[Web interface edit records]
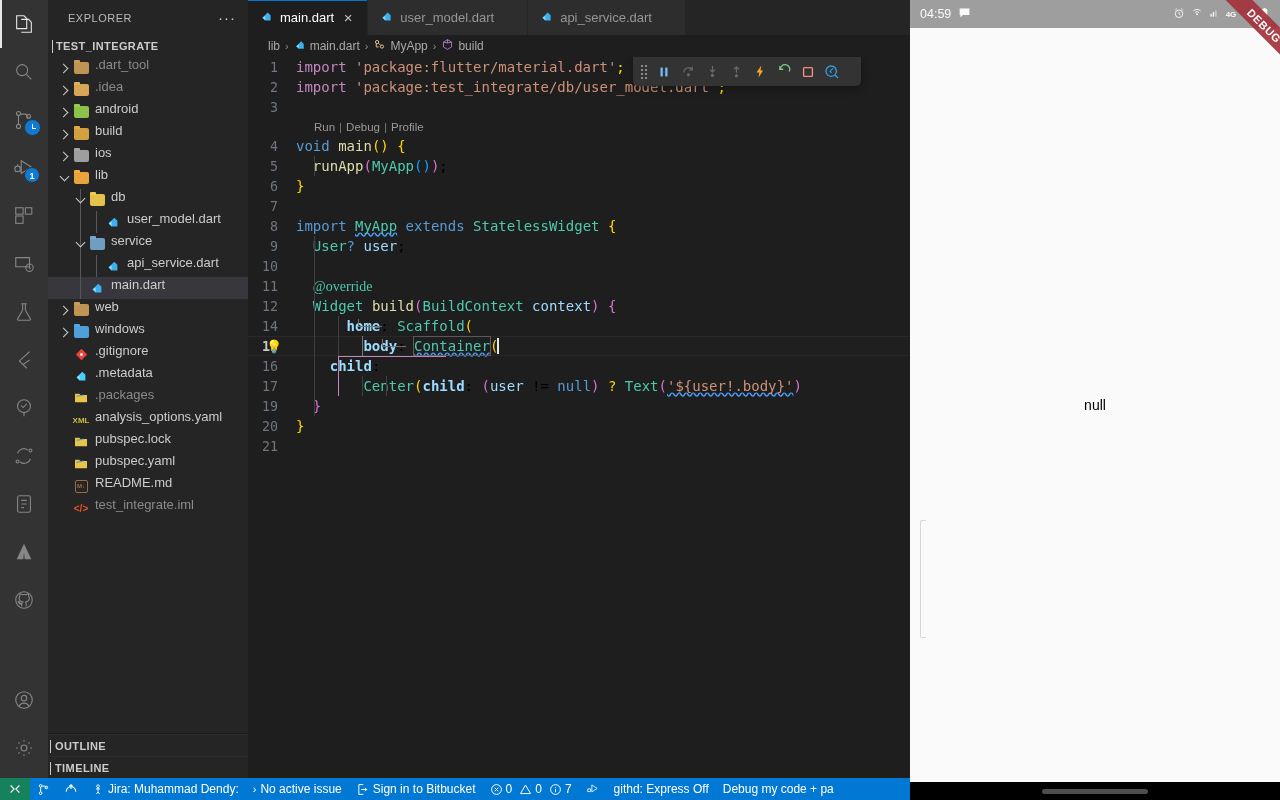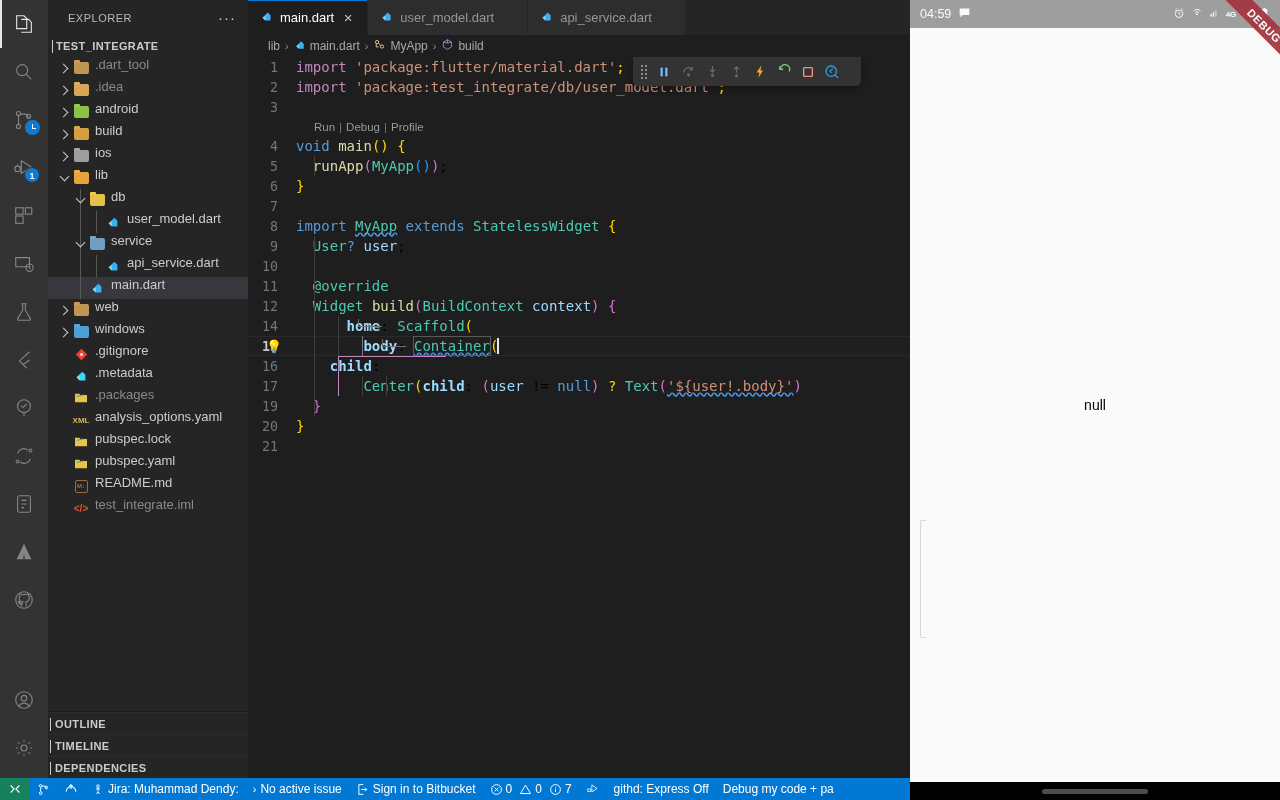"@override" .an { font-family: none -> Liberation Serif, serif }
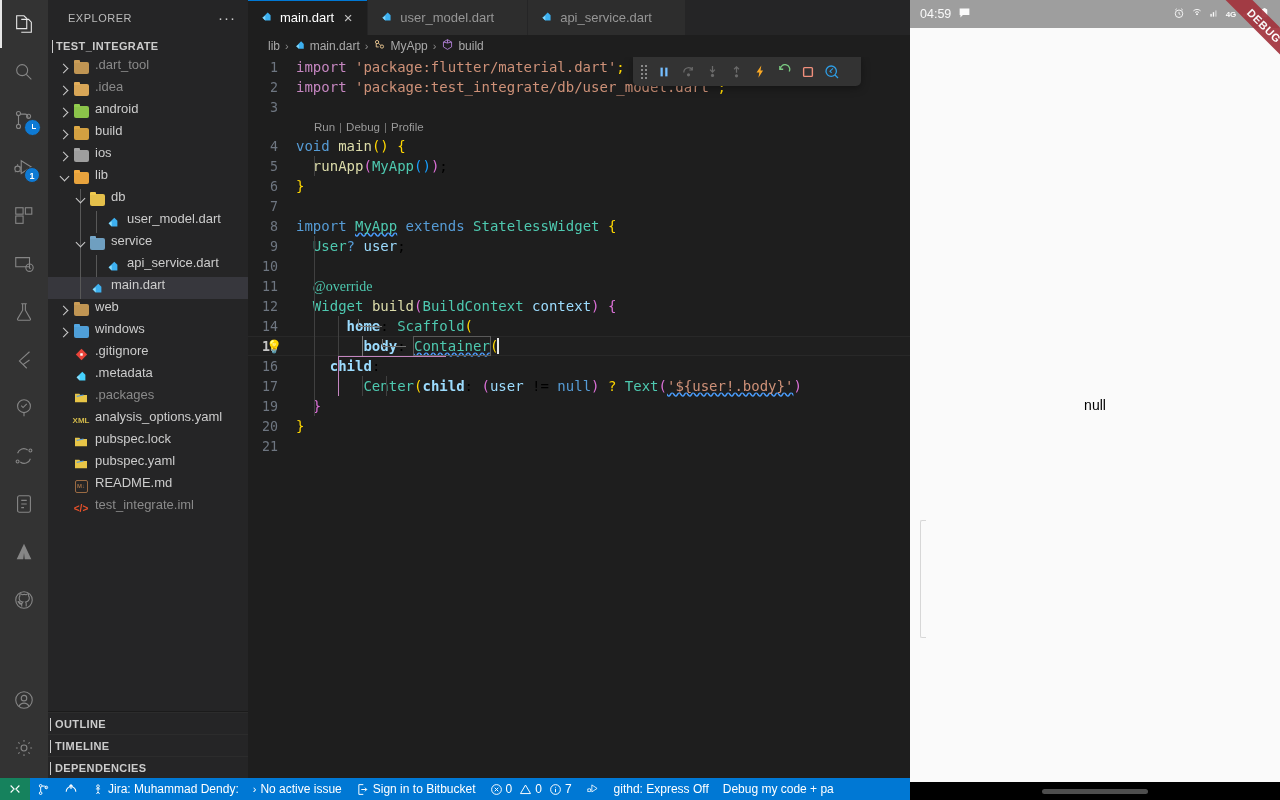"DEPENDENCIES" div.sb-section-title { html: <div> <span><i></i></span> <span>DEPENDENCIES</span> </div> -> none }
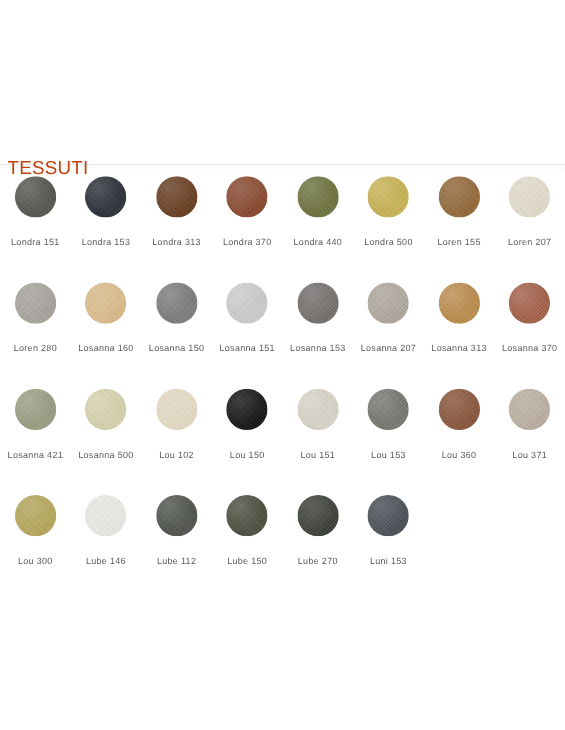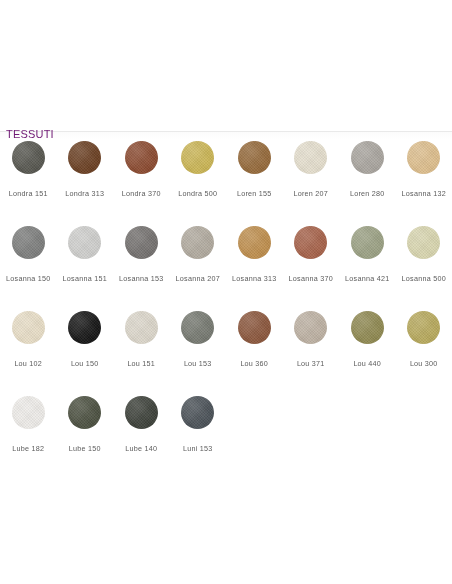"TESSUTI" #section-title { color: #701a75 -> #c2410c; font-size: 11px -> 15px }
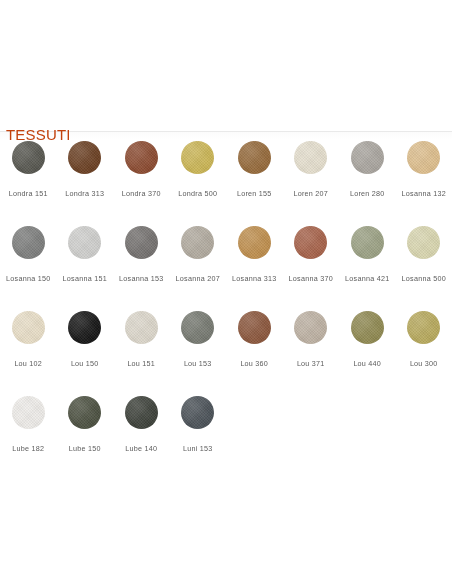"Londra 153" div.swatch-cell { html: none -> <div> <div></div> <div>Londra 153</div> </div> }
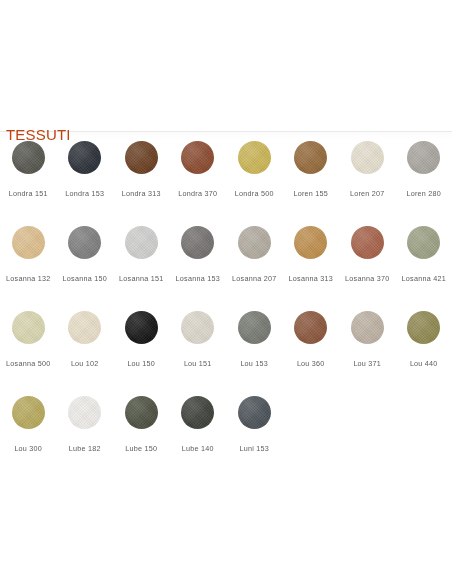"Londra 440" div.swatch-cell { html: none -> <div> <div></div> <div>Londra 440</div> </div> }
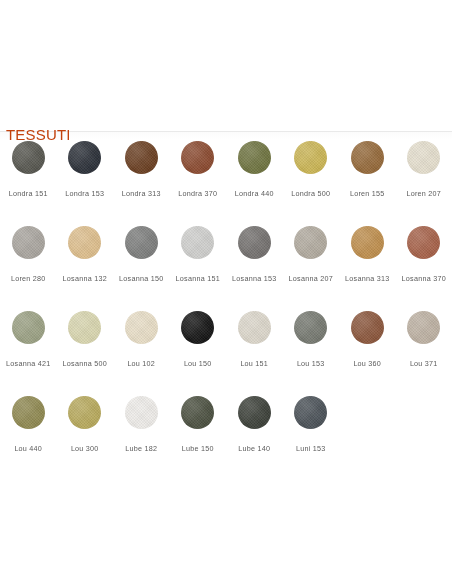"Losanna 132" div.swatch-label { text: 132 -> 160 }
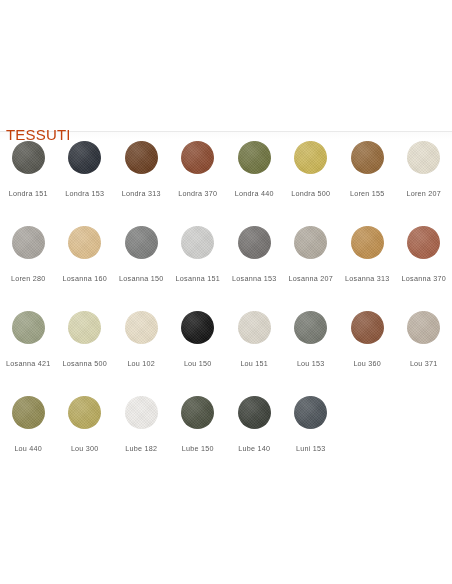"Lou 440" div.swatch-cell { html: <div> <div></div> <div>Lou 440</div> </div> -> none }
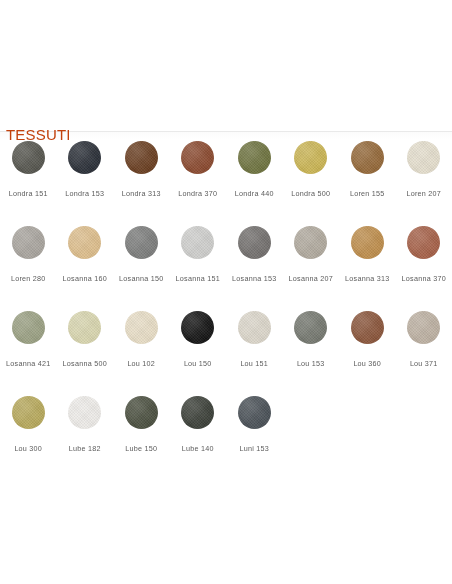"Lube 182" div.swatch-label { text: 182 -> 146 }
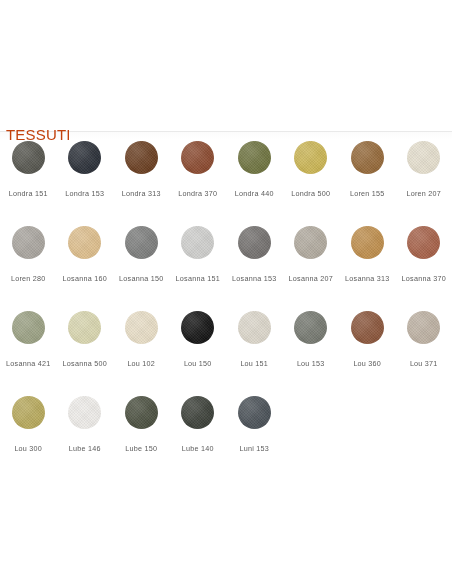"Lube 112" div.swatch-cell { html: none -> <div> <div></div> <div>Lube 112</div> </div> }
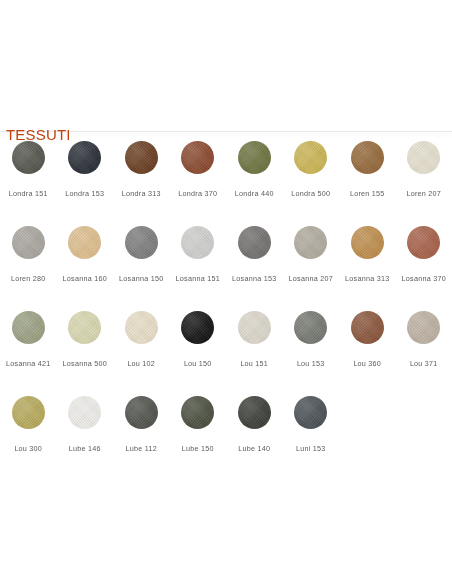"Lube 140" div.swatch-label { text: 140 -> 270 }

• _Exercise requirements_:
What is needed is a word-for-word copy of the lines from the one containing "html: <div> <div></div>" through the final line of the records above, both included, with the pictures left out.

• _Result of the task_:
"Lou 440" div.swatch-cell { html: <div> <div></div> <div>Lou 440</div> </div> -> none }
"Lube 182" div.swatch-label { text: 182 -> 146 }
"Lube 112" div.swatch-cell { html: none -> <div> <div></div> <div>Lube 112</div> </div> }
"Lube 140" div.swatch-label { text: 140 -> 270 }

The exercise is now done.